Nella sua globalità Reign Supreme è un disco ben fatto, confezionato e rifinito come si deve. Le nove tracce che lo compongono si ascoltano volentieri e risultano di facile assimilazione, garantendo alti livelli adrenalinici e un roboante divertimento dall’inizio alla fine. Rispetto al suo predecessore Descent Into Depravity si denota una sorta di passo indietro o, per meglio dire, un cambiamento di intenti che finora era sempre stato alieno ai Dying Fetus, perciò i fans più legati alle prime pubblicazioni potrebbero trovarsi un po’ spiazzati e non gradire questi cambi stilistici introdotti in certi brani.

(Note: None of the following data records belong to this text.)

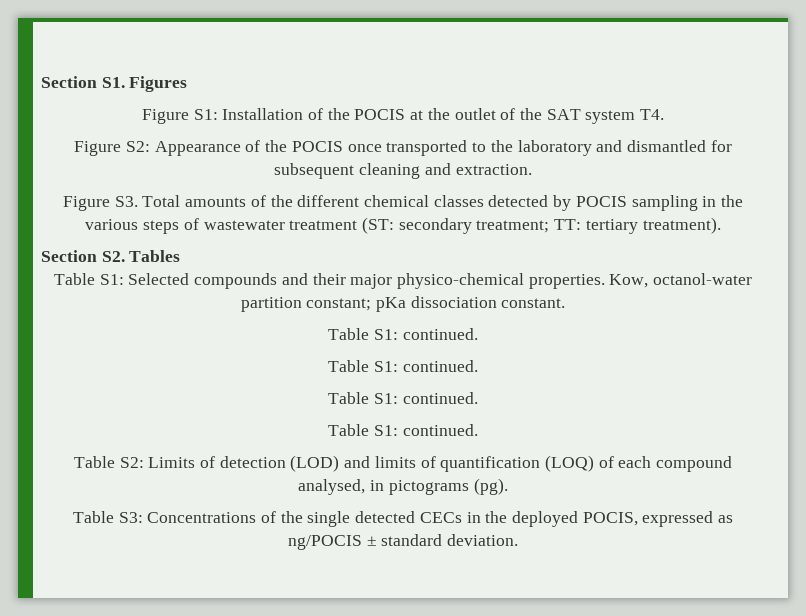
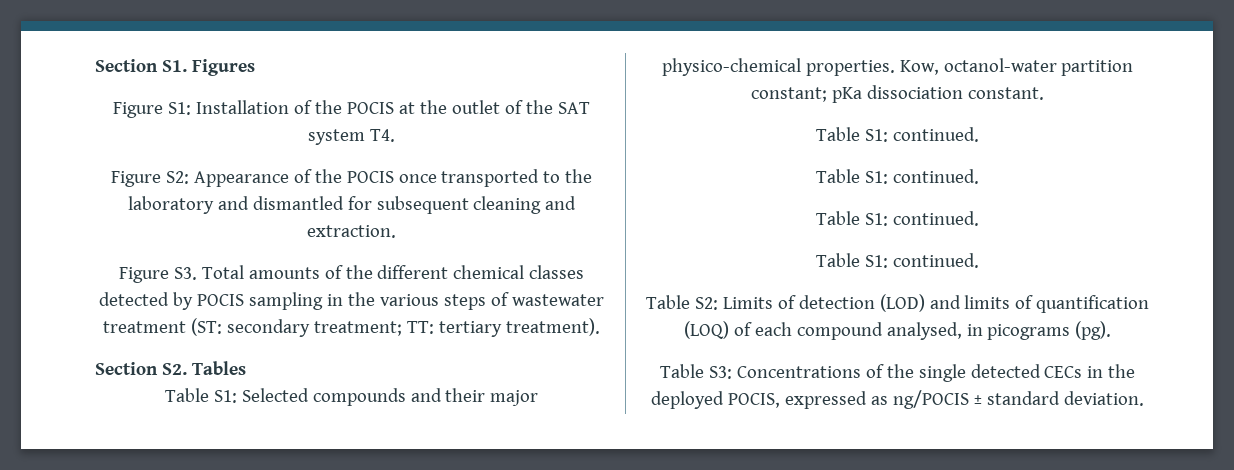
- Table S2: Limits of detection (LOD) and limits of quantification (LOQ) of each compound analysed, in pictograms (pg).
+ Table S2: Limits of detection (LOD) and limits of quantification (LOQ) of each compound analysed, in picograms (pg).

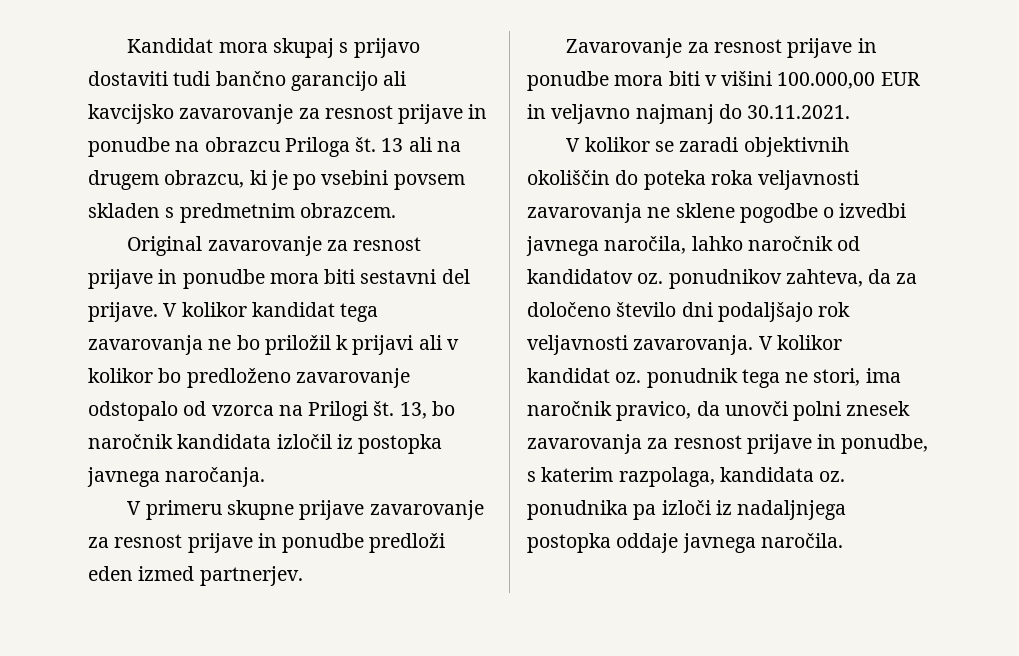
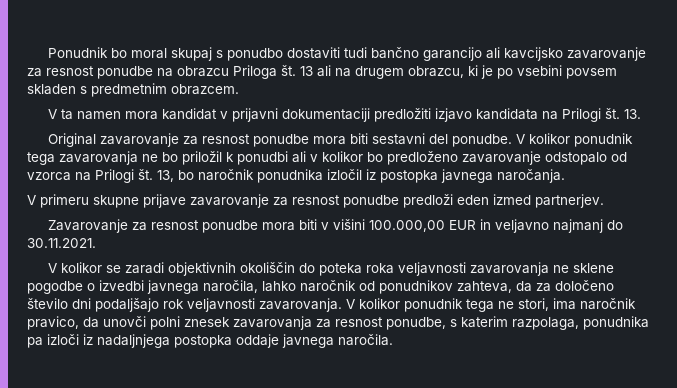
- Kandidat mora skupaj s prijavo dostaviti tudi bančno garancijo ali kavcijsko zavarovanje za resnost prijave in ponudbe na obrazcu Priloga št.
+ Ponudnik bo moral skupaj s ponudbo dostaviti tudi bančno garancijo ali kavcijsko zavarovanje za resnost ponudbe na obrazcu Priloga št.
+ V ta namen mora kandidat v prijavni dokumentaciji predložiti izjavo kandidata na Prilogi št. 13.
- Original zavarovanje za resnost prijave in ponudbe mora biti sestavni del prijave. V kolikor kandidat tega zavarovanja ne bo priložil k prijavi ali v kolikor bo predloženo zavarovanje odstopalo od vzorca na Prilogi št.
+ Original zavarovanje za resnost ponudbe mora biti sestavni del ponudbe. V kolikor ponudnik tega zavarovanja ne bo priložil k ponudbi ali v kolikor bo predloženo zavarovanje odstopalo od vzorca na Prilogi št.
- 13, bo naročnik kandidata izločil iz postopka javnega naročanja.
+ 13, bo naročnik ponudnika izločil iz postopka javnega naročanja.
- V primeru skupne prijave zavarovanje za resnost prijave in ponudbe predloži eden izmed partnerjev.
+ V primeru skupne prijave zavarovanje za resnost ponudbe predloži eden izmed partnerjev.
- Zavarovanje za resnost prijave in ponudbe mora biti v višini 100.000,00 EUR in veljavno najmanj do 30.11.2021.
+ Zavarovanje za resnost ponudbe mora biti v višini 100.000,00 EUR in veljavno najmanj do 30.11.2021.
- V kolikor se zaradi objektivnih okoliščin do poteka roka veljavnosti zavarovanja ne sklene pogodbe o izvedbi javnega naročila, lahko naročnik od kandidatov oz. ponudnikov zahteva, da za določeno število dni podaljšajo rok veljavnosti zavarovanja.
+ V kolikor se zaradi objektivnih okoliščin do poteka roka veljavnosti zavarovanja ne sklene pogodbe o izvedbi javnega naročila, lahko naročnik od ponudnikov zahteva, da za določeno število dni podaljšajo rok veljavnosti zavarovanja.
- V kolikor kandidat oz. ponudnik tega ne stori, ima naročnik pravico, da unovči polni znesek zavarovanja za resnost prijave in ponudbe, s katerim razpolaga, kandidata oz. ponudnika pa izloči iz nadaljnjega postopka oddaje javnega naročila.
+ V kolikor ponudnik tega ne stori, ima naročnik pravico, da unovči polni znesek zavarovanja za resnost ponudbe, s katerim razpolaga, ponudnika pa izloči iz nadaljnjega postopka oddaje javnega naročila.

Fino ad ora i D.F. non avevo mai toppato una pubblicazione, mentre questa volta hanno fatto un mezzo passo falso, che potrebbe impensierire tutti coloro che li hanno da sempre supportati e seguiti appassionatamente.
Per tirare le somme, posso tranquillamente confermare la bontà della pubblicazione e rassicurare tutti coloro che si aspettavano una buona dose di “mazzate”, non rimarrete certo a bocca asciutta. Peccato per quelle trovate poco azzeccate citate nella recensione, senza di esse il disco sarebbe risultato sicuramente migliore. Comunque sia il voto non può che essere positivo, e rimaniamo tutti colmi di speranza per le pubblicazioni future.